* THE PROBLEM
Go through the records, and copy each line in which the string "right" is present.

* Web page revision data
+---+
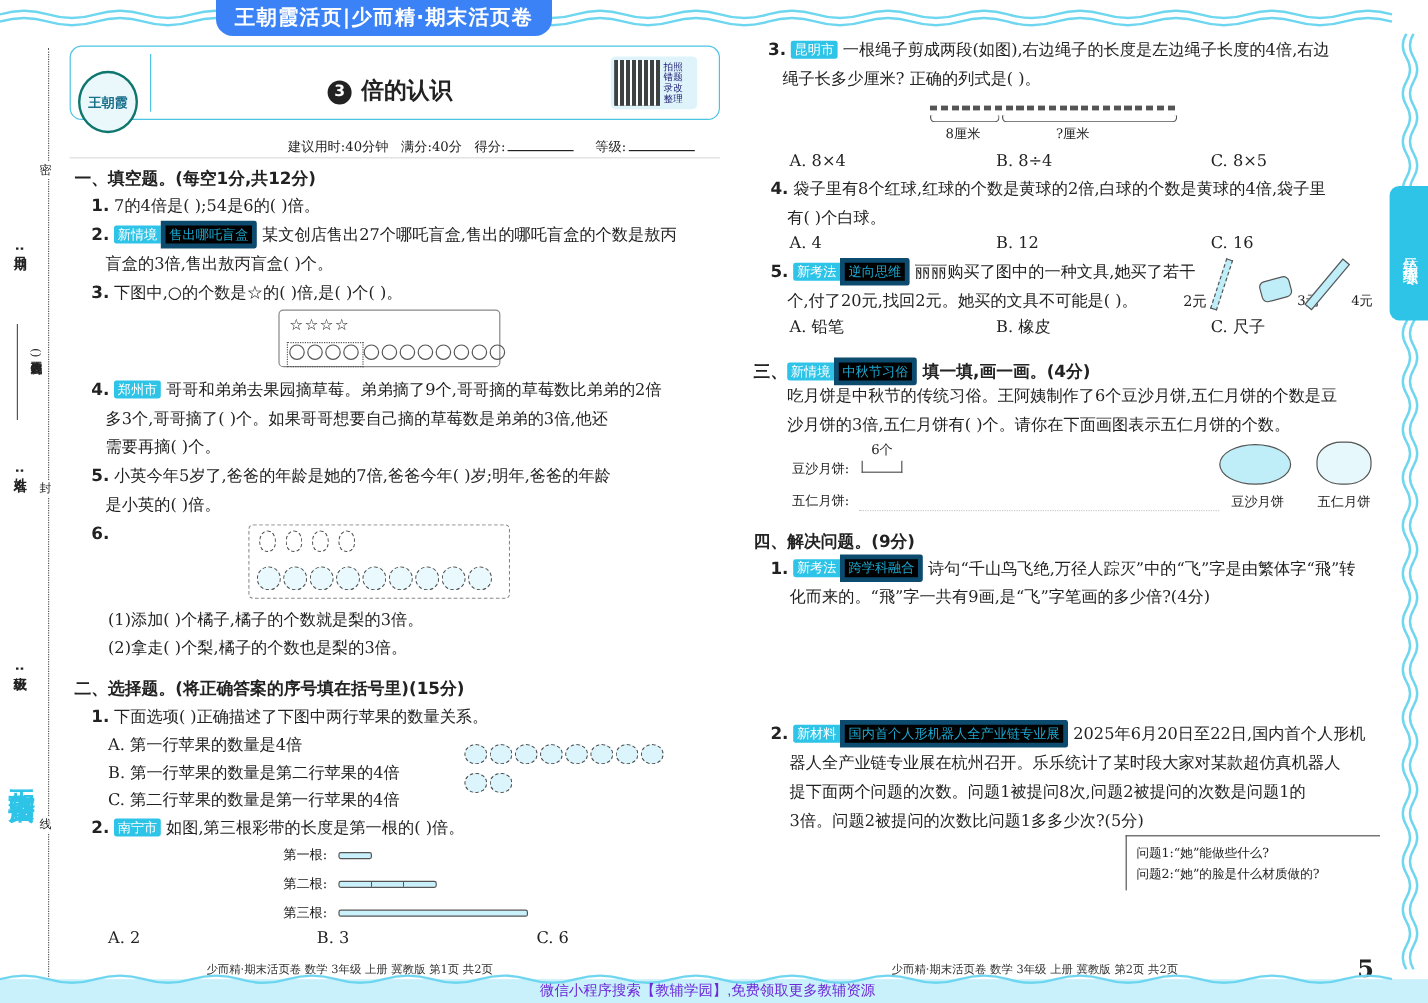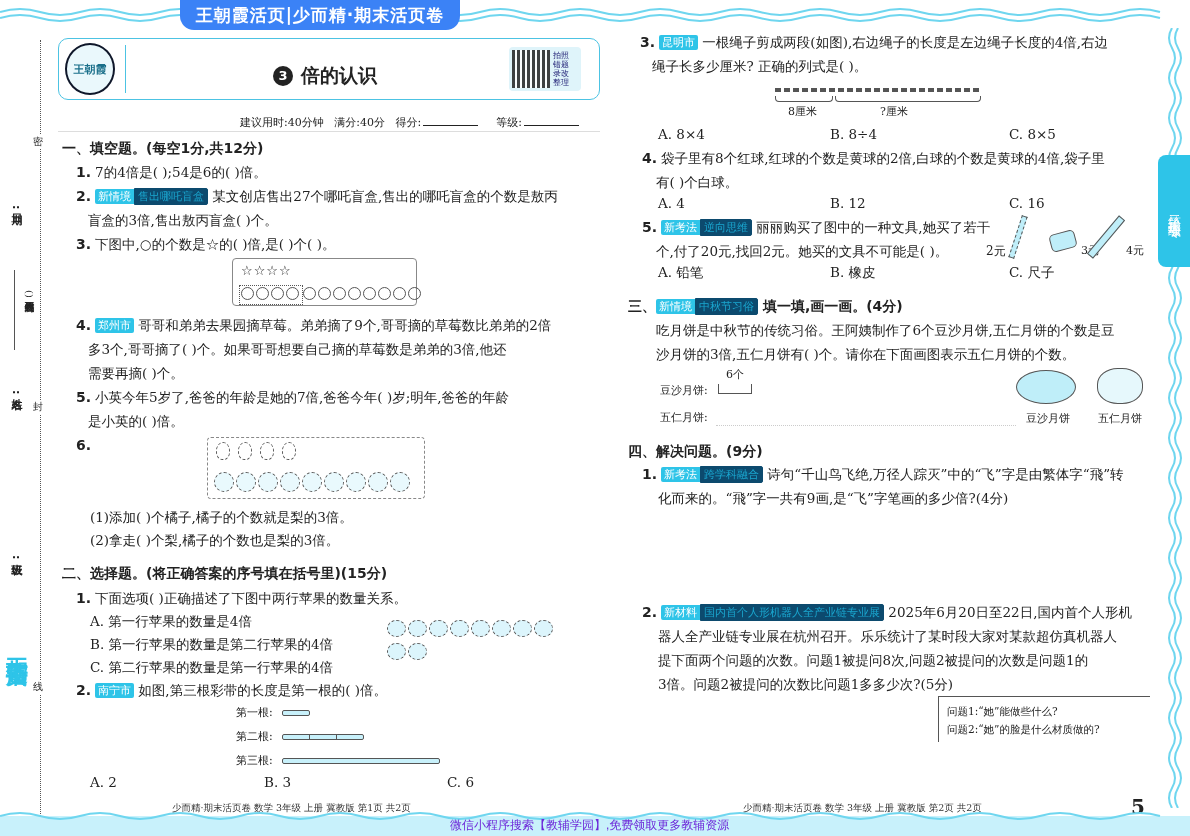--- a/index.html
+++ b/index.html
@@ -8,7 +8,7 @@
 .wave{position:absolute;left:0;right:0;height:28px}
 .topband{position:absolute;left:180px;top:0;width:280px;height:30px;background:#3b82f6;border-radius:0 0 14px 14px;color:#fff;font-family:"DejaVu Sans",sans-serif;font-weight:bold;font-size:17px;text-align:center;line-height:30px;letter-spacing:1px}
 .header-box{position:absolute;left:58px;top:38px;width:542px;height:62px;border:1.5px solid #4cc3e3;border-radius:10px;background:#fff}
-.logo{position:absolute;left:6px;top:4px;width:50px;height:52px;border-radius:50%;border:2px solid #0f172a;background:#eaf8fc;display:flex;align-items:center;justify-content:center;font-size:11px;font-weight:bold;color:#1a6f8a}
+.logo{position:absolute;left:6px;top:20px;width:50px;height:52px;border-radius:50%;border:2px solid #0f766e;background:#eaf8fc;display:flex;align-items:center;justify-content:center;font-size:11px;font-weight:bold;color:#1a6f8a}
 .logo-div{position:absolute;left:66px;top:6px;bottom:6px;border-left:1.5px solid #4cc3e3}
 .sub-band{position:absolute;left:172px;top:-1px;width:200px;height:20px;background:#2ec4e8;color:#fff;font-family:"DejaVu Sans",sans-serif;font-size:12px;text-align:center;line-height:20px;border-radius:0 0 8px 8px}
 .title{position:absolute;left:214px;top:24px;font-family:"DejaVu Sans",sans-serif;font-weight:bold;font-size:19px;color:#222}

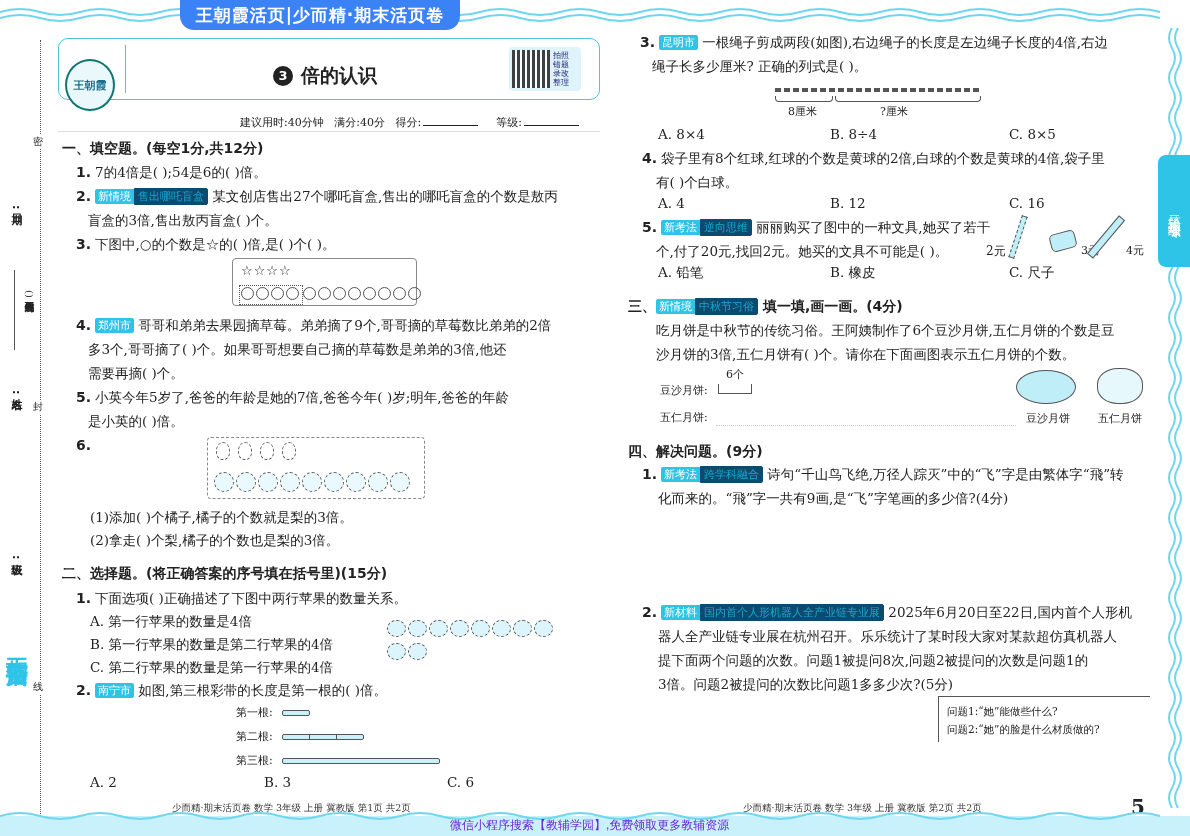--- a/index.html
+++ b/index.html
@@ -25,7 +25,7 @@
 .qn{font-family:"DejaVu Sans",sans-serif;font-weight:bold;font-size:14px;margin-right:4px}
 .tag{display:inline-block;font-family:"DejaVu Sans",sans-serif;font-size:11px;line-height:15px;padding:0 3px;vertical-align:1px}
 .tag.a{background:#2ec4e8;color:#fff;border-radius:2px 0 0 2px}
-.tag.b{border:1px solid #0c4a6e;color:#1aa6cf;border-radius:0 2px 2px 0;background:#0c4a6e}
+.tag.b{border:4px solid #0c4a6e;color:#1aa6cf;border-radius:0 2px 2px 0;background:#000000}
 .tag.solo{border-radius:2px}
 .fig{position:absolute;border:1px solid #888;border-radius:4px}
 .side-v{position:absolute;writing-mode:vertical-rl;font-family:"DejaVu Sans",sans-serif;font-size:11px;font-weight:bold;color:#222}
+---+
* ANSWER
 .wave{position:absolute;left:0;right:0;height:28px}
 .qn{font-family:"DejaVu Sans",sans-serif;font-weight:bold;font-size:14px;margin-right:4px}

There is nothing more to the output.